今回のコラムでは、モデル構築における特徴抽出、あるいはデータ前処理の重要性について解説させていただこうと思います。

例として、ある製鉄所で、金属表面にある傷を目視で良品/不良品の判定を行なう工程があり、今後の量産化を見込んで、判定処理を検査員に代って自動化することを検討しているとしましょう。

その実現方式として、ニューラルネットワークを活用することにします。当然、目視に代る入力データとして考えられるのが、金属表面の画像データで、出力として検査員の判別結果を与えて学習します。
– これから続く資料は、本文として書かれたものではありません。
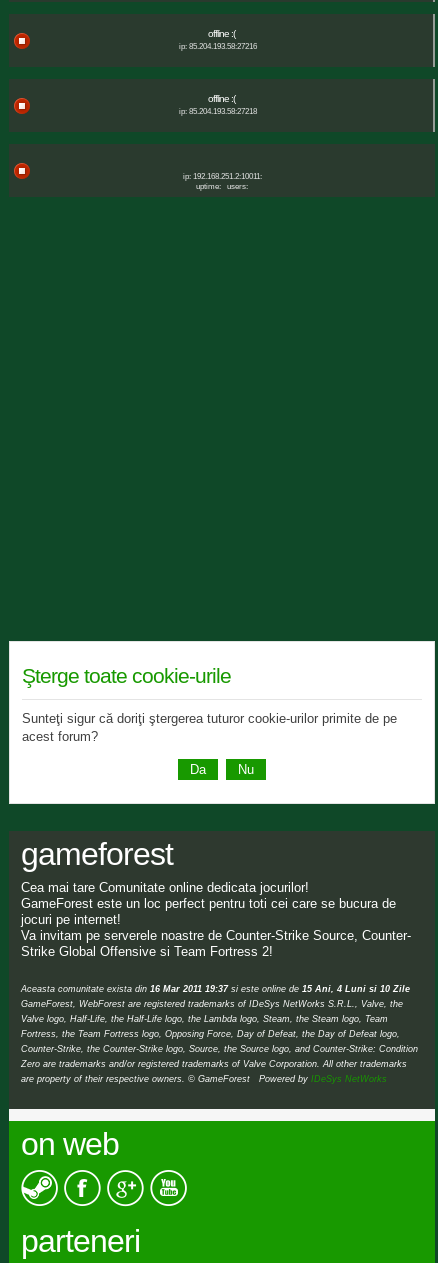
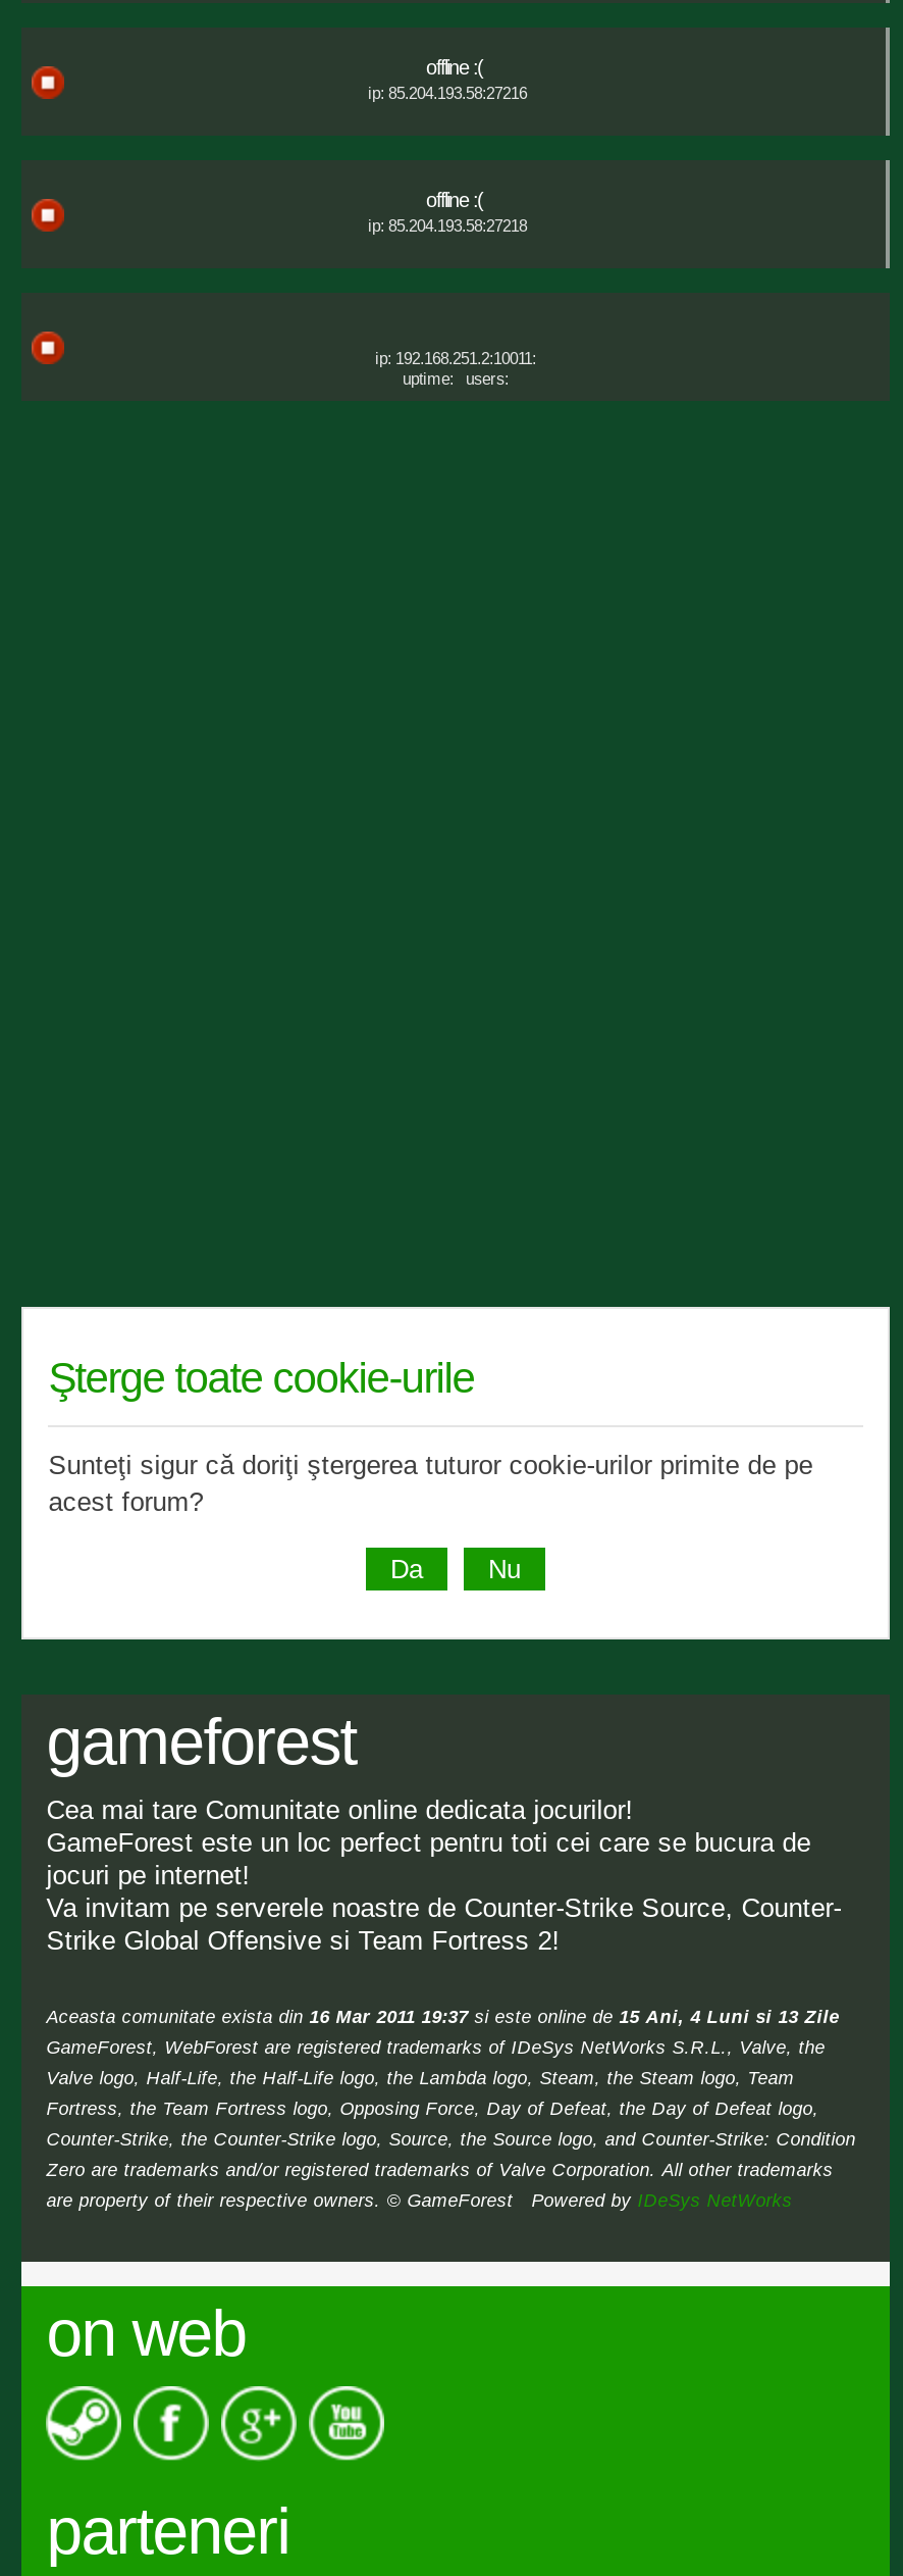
[21,984,410,994] Aceasta comunitate exista din 16 Mar 2011 19:37 si este online de 15 Ani, 4 Luni si 10 Zile -> [46,2006,839,2027] Aceasta comunitate exista din 16 Mar 2011 19:37 si este online de 15 Ani, 4 Luni si 13 Zile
画像データの入力方法として思いつく最も安易な方法は、画素ごとに入力ニューロンを割り当てることですが・・・

これはもっとも多く見受けられるやってはいけない失敗パターンです!なぜダメかという理由は以下の通りです:

傷検査の判定基準は、例えば傷の幅、長さ、深さ、色などの形状の特徴であって、傷が1画素分ずれたり、傷の方向の角度が異なっていてもその評価は変わらない(恒常性を持つ)ことになります。
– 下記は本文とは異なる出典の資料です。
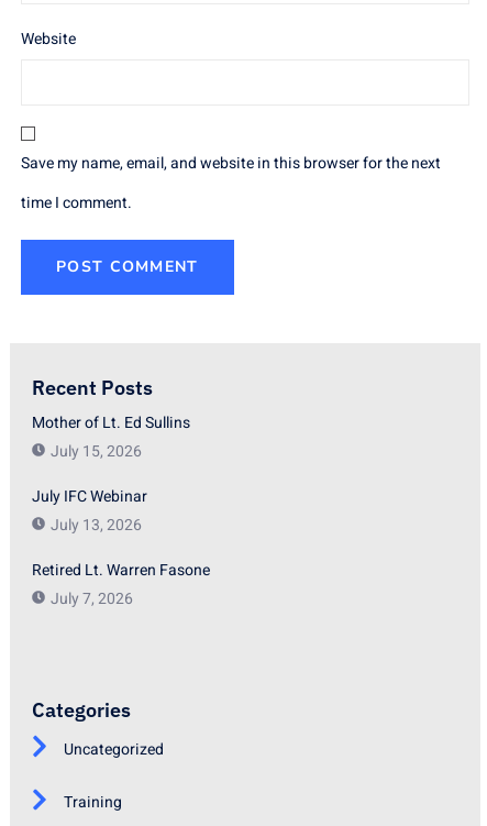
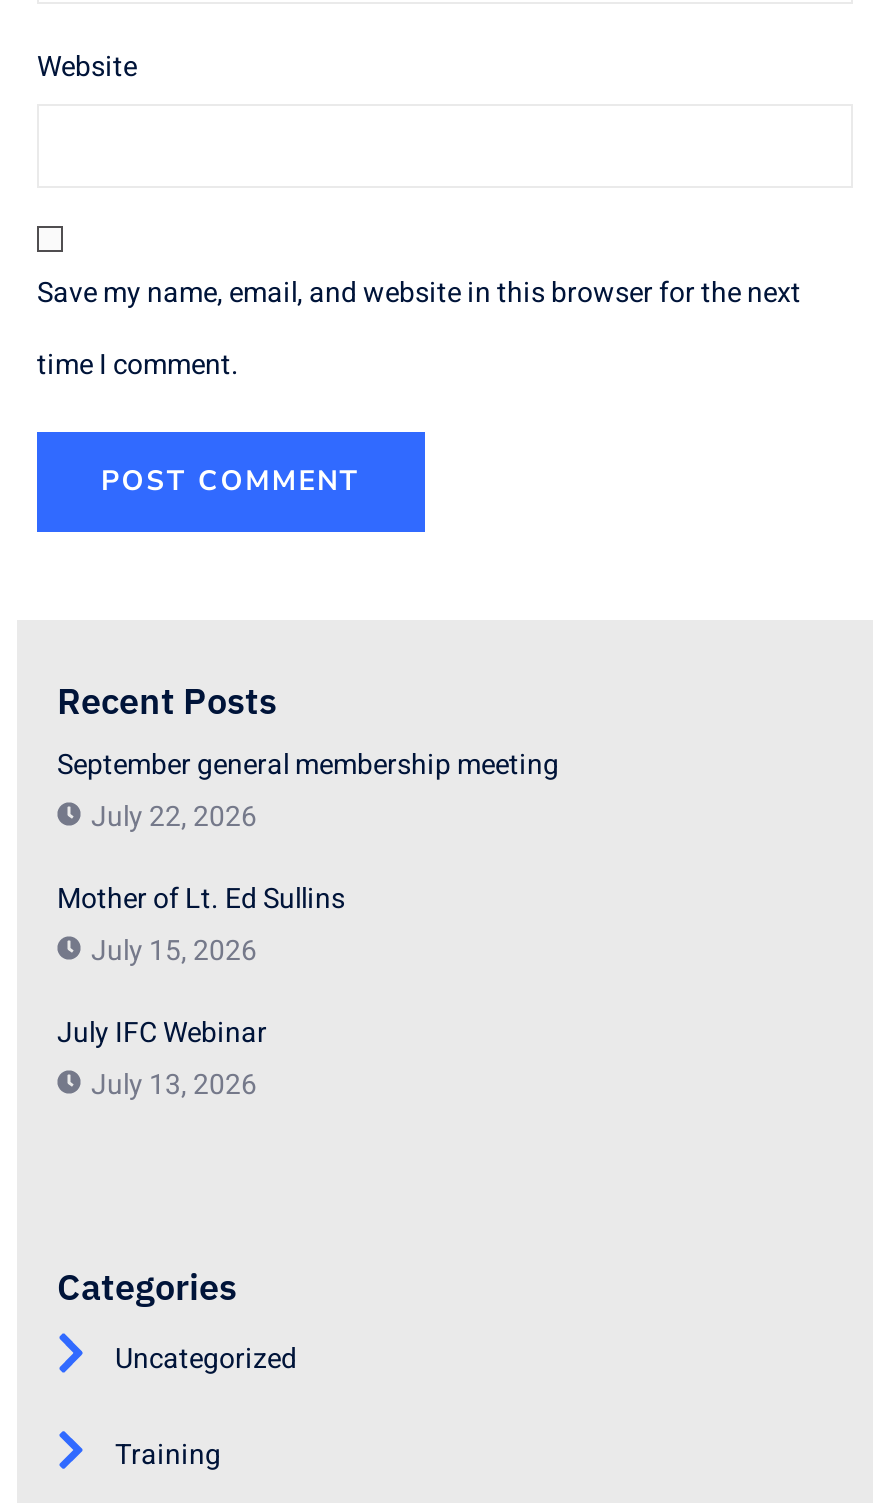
none -> [57,744,559,838] September general membership meeting | July 22, 2026
moved [32,412,190,537] -> [57,878,345,1106]: Mother of Lt. Ed Sullins | July 15, 2026 | July IFC Webinar | July 13, 2026
[32,559,210,611] Retired Lt. Warren Fasone | July 7, 2026 -> none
そして、画素データそのまま入力の何が問題かというと、それはニューラルネットワークに与えることの出来るデータ(パターン)は、事実上収集が制限される一方で、判定基準の前提としている平行移動や回転に対する対称性(判定の不変性)をニューラルネットワークが獲得するには、大量の少しずつ異なったパターンのデータを学習する必要があり、現実問題として十分なデータをそろえることが困難な点です。

仮にもしデータが大量に収集できたとしても、今度はその大量データの学習時間は途方もないものとなることでしょう。

以上のことは、金属表面の傷判別に特化した話ではなく、あらゆる問題に対して、特徴抽出(データ前処理)を行なわずにモデル構築を行なった場合に起き得る問題です。

ニューラルネットワークの適用に当たって、系の対称性の考慮や情報量の集約、熟練者の視点を入力変数へ盛り込むこと等は、非効率な学習の負担を削減(局所解に陥るリスクも削減)し、またデータ収集・モデル検証のコストを削減させ、最短で汎化性を持つモデルに到達する為の重要なポイントなのです。